** GIVEN DATA follows **
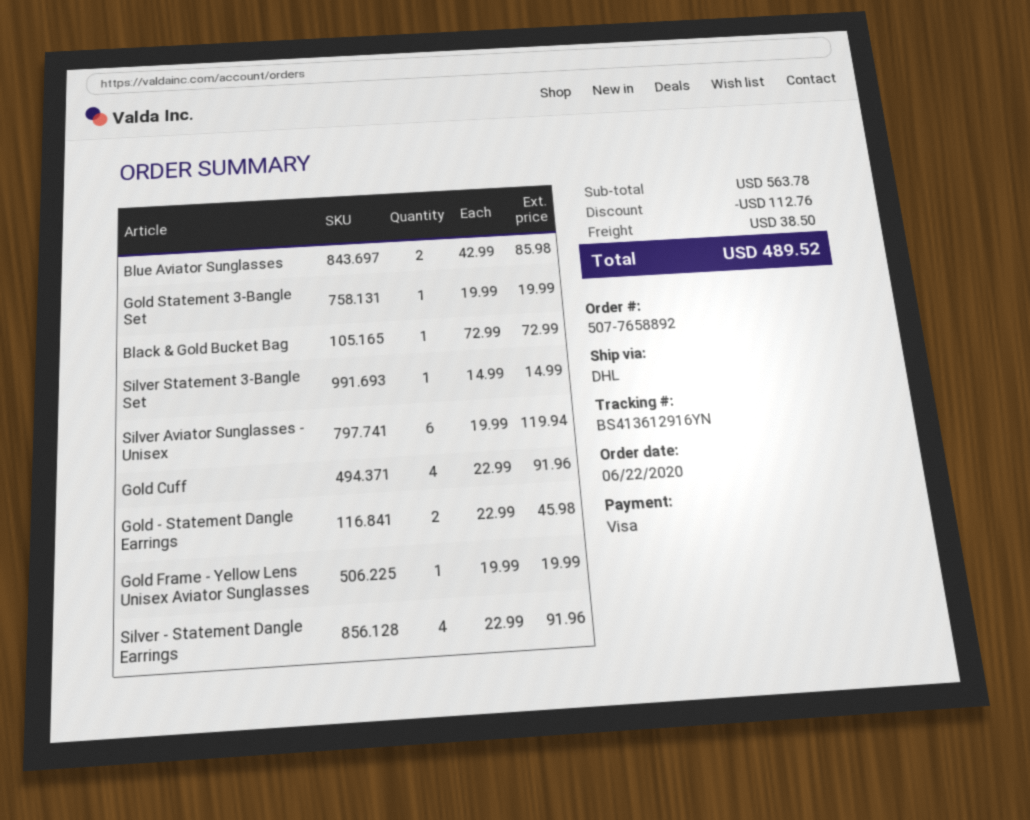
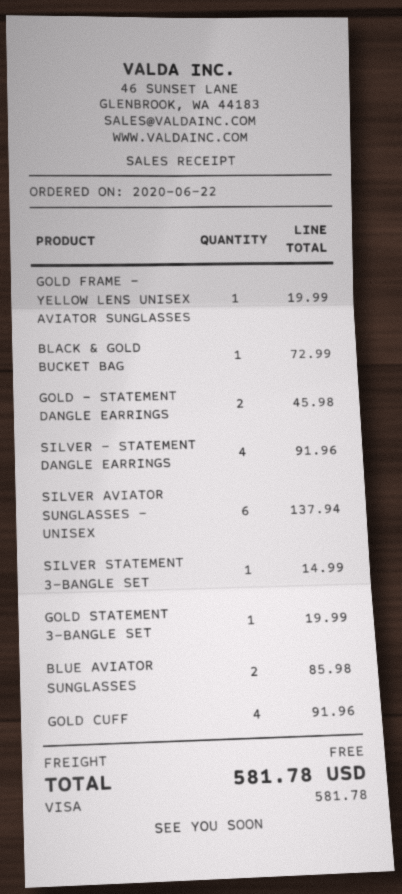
Silver Aviator Sunglasses - Unisex: 6 for 119.94 -> 6 for 137.94
discount: 112.76 -> none
shipping: 38.50 -> 0.00
total: 489.52 -> 581.78

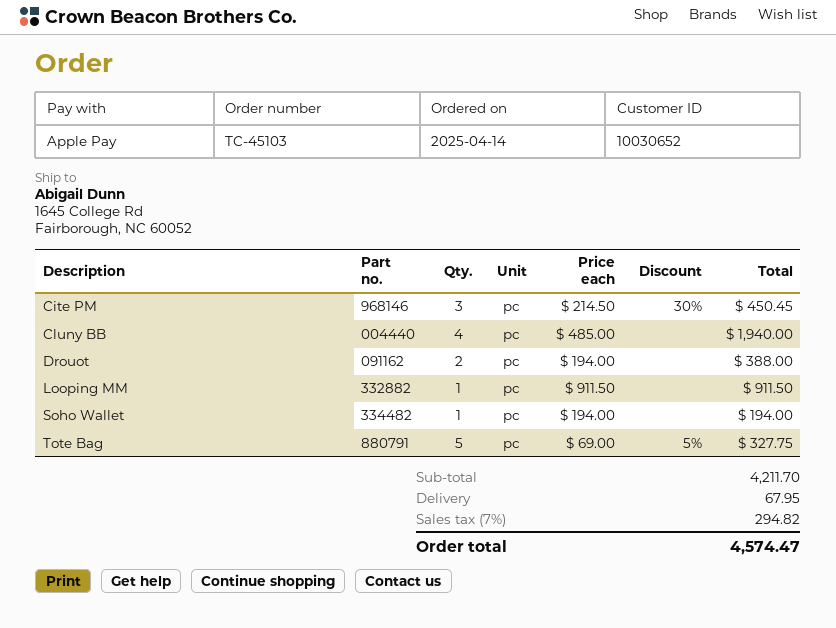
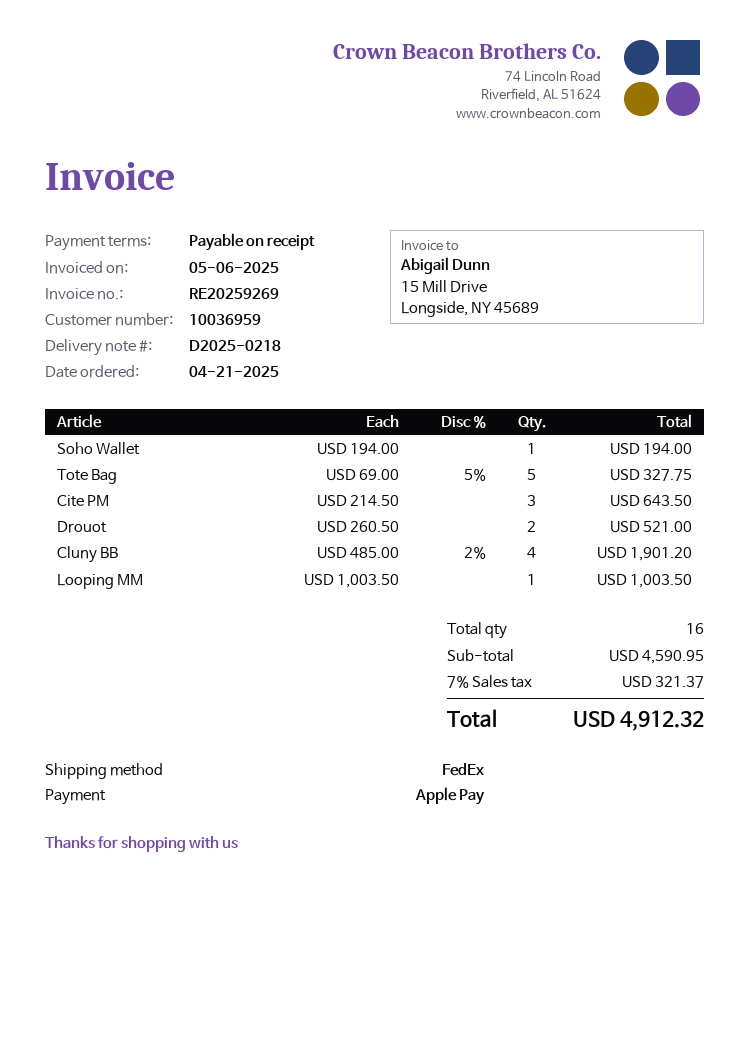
order date: 2025-04-14 -> 2025-04-21
customer number: 10030652 -> 10036959
Cite PM: 3 x 214.50 - 30% = 450.45 -> 3 x 214.50 = 643.50
Cluny BB: 4 x 485.00 = 1940.00 -> 4 x 485.00 - 2% = 1901.20
Drouot: 2 x 194.00 = 388.00 -> 2 x 260.50 = 521.00
Looping MM: 1 x 911.50 = 911.50 -> 1 x 1003.50 = 1003.50
subtotal: 4211.70 -> 4590.95
shipping: 67.95 -> none
tax: 7% = 294.82 -> 7% = 321.37
total: 4574.47 -> 4912.32

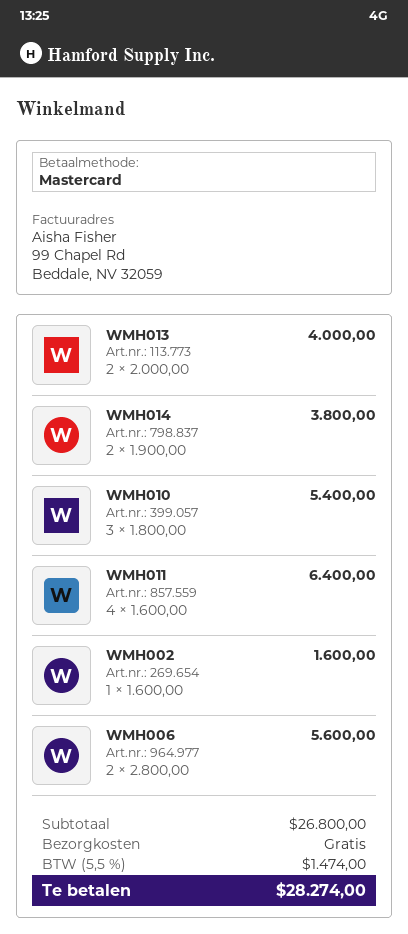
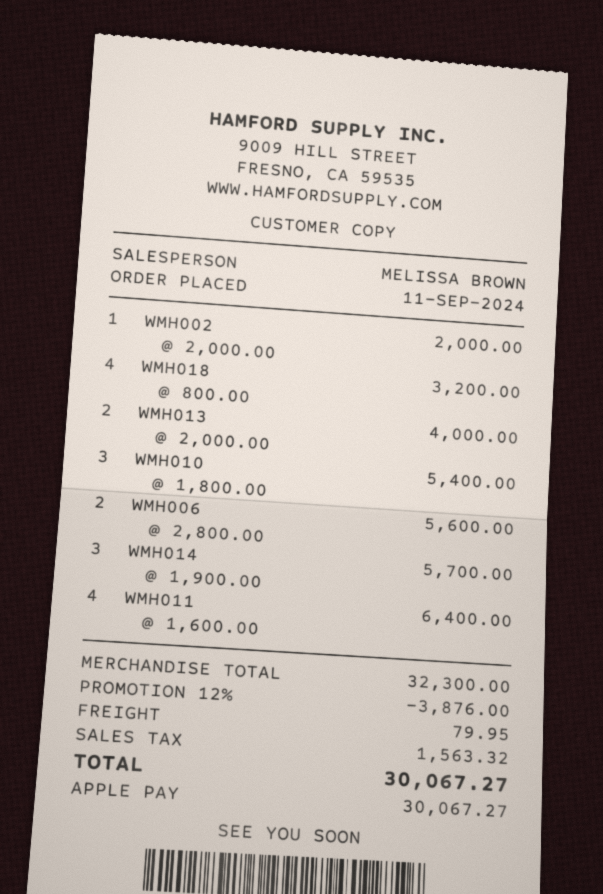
payment method: Mastercard -> Apple Pay
WMH014: 2 x 1900.00 = 3800.00 -> 3 x 1900.00 = 5700.00
WMH002: 1 x 1600.00 = 1600.00 -> 1 x 2000.00 = 2000.00
WMH018: none -> 4 x 800.00 = 3200.00
subtotal: 26800.00 -> 32300.00
discount: none -> 12% = 3876.00
shipping: 0.00 -> 79.95
tax: 1474.00 -> 1563.32
total: 28274.00 -> 30067.27

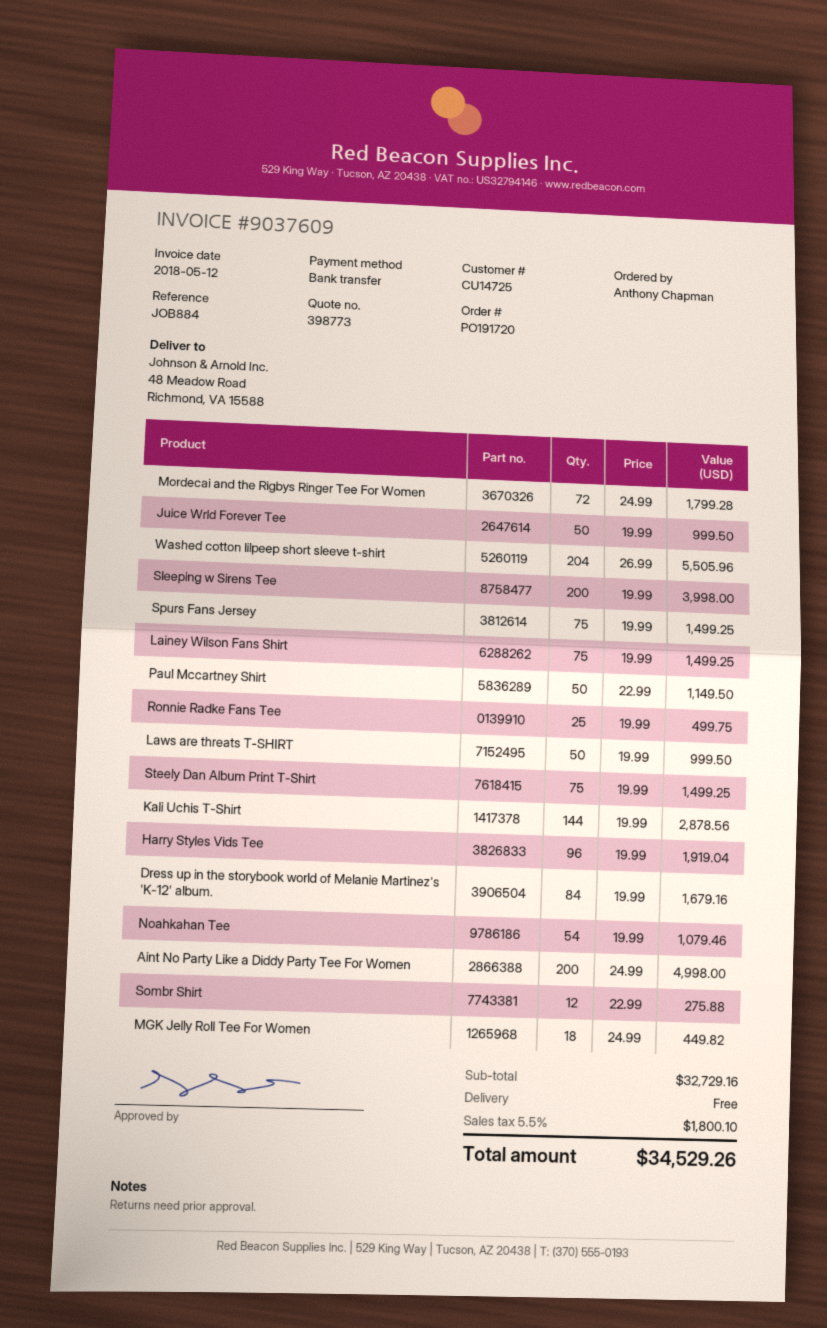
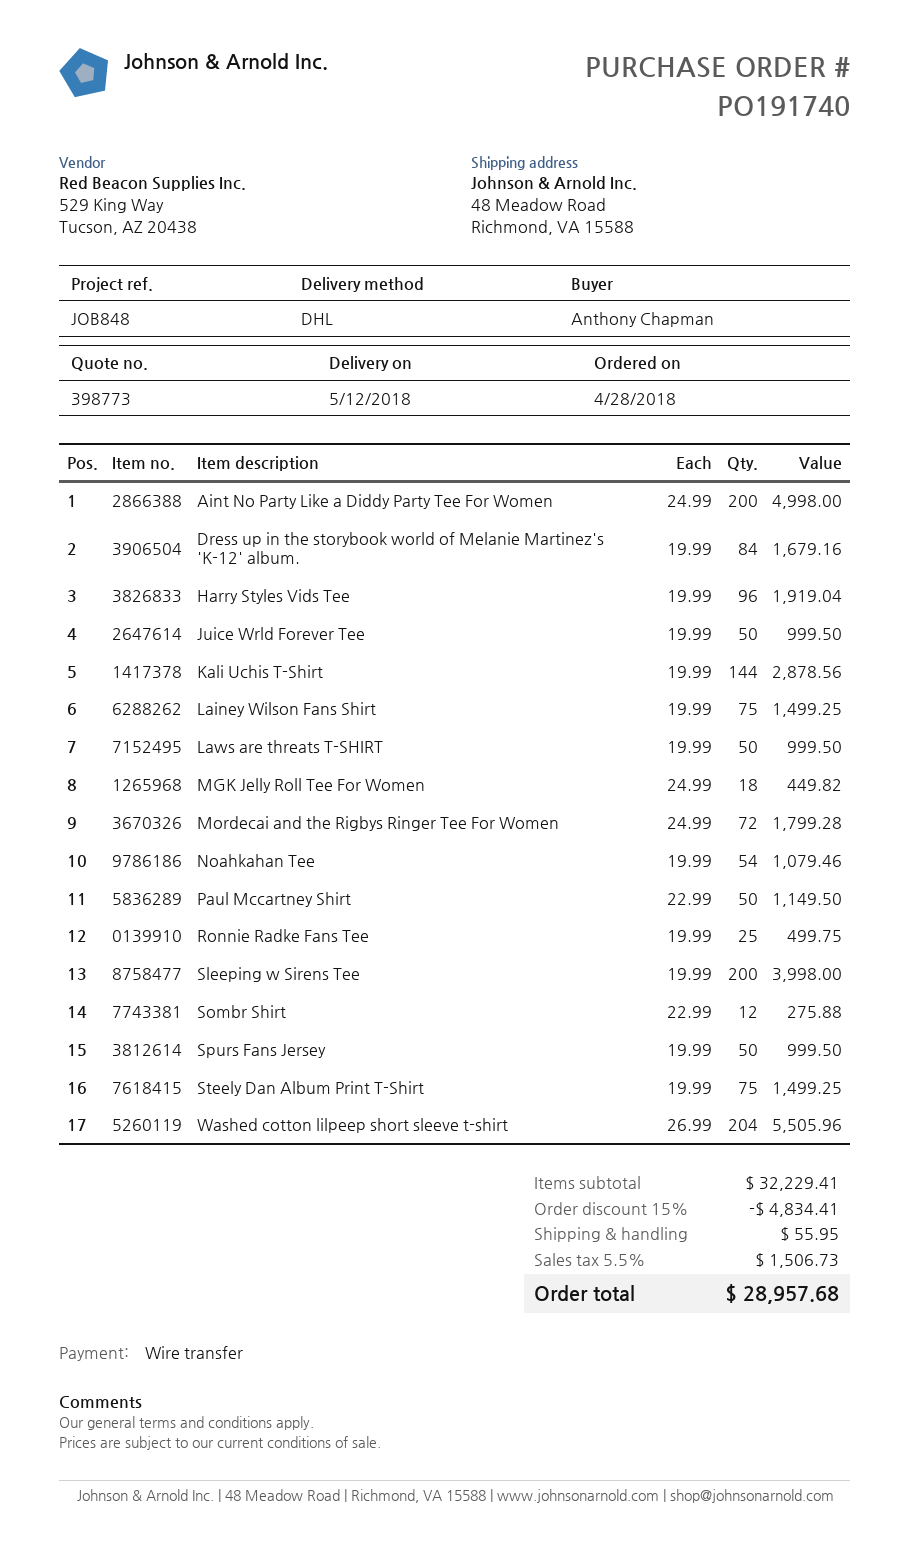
order number: PO191720 -> PO191740
reference: JOB884 -> JOB848
Spurs Fans Jersey: 75 x 19.99 = 1499.25 -> 50 x 19.99 = 999.50
subtotal: 32729.16 -> 32229.41
discount: none -> 15% = 4834.41
shipping: 0.00 -> 55.95
tax: 5.5% = 1800.10 -> 5.5% = 1506.73
total: 34529.26 -> 28957.68

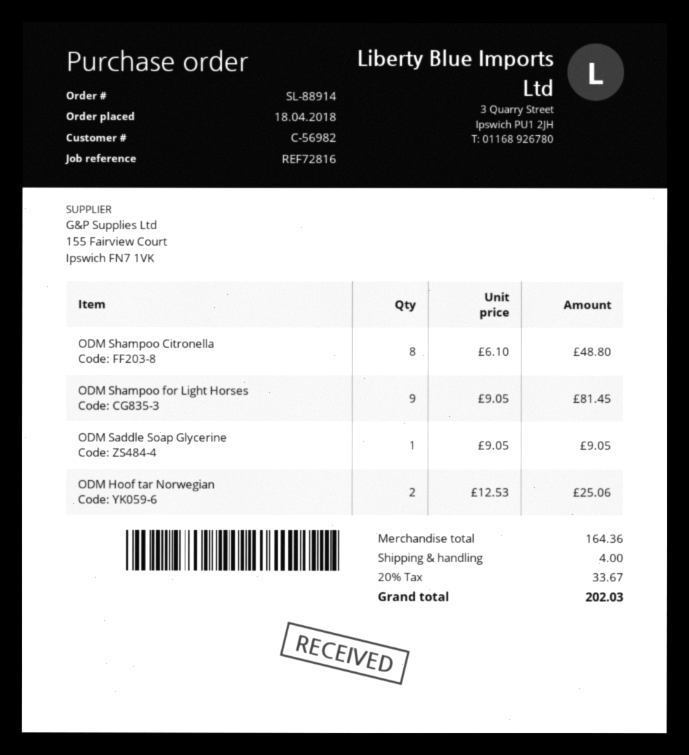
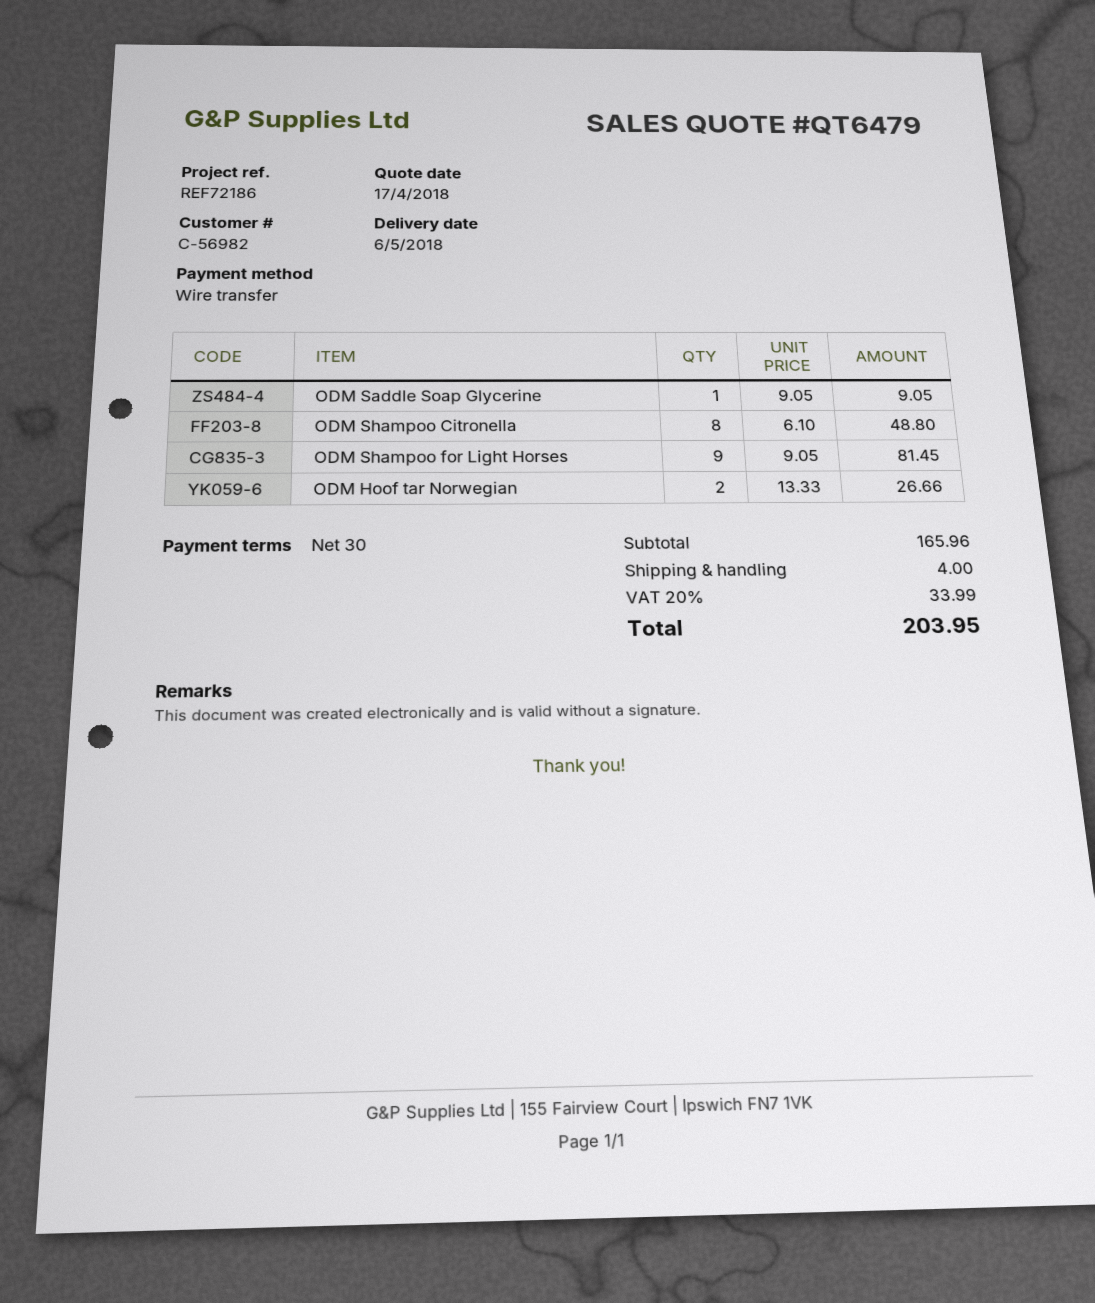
reference: REF72816 -> REF72186
ODM Hoof tar Norwegian: 2 x 12.53 = 25.06 -> 2 x 13.33 = 26.66
subtotal: 164.36 -> 165.96
tax: 20% = 33.67 -> 20% = 33.99
total: 202.03 -> 203.95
** End of GIVEN DATA **
[TASK DETAILS]
From the entries above, select each line containing the string "shipping".

[YOUR RESPONSE]
shipping: 38.50 -> 0.00
shipping: 67.95 -> none
shipping: 0.00 -> 79.95
shipping: 0.00 -> 55.95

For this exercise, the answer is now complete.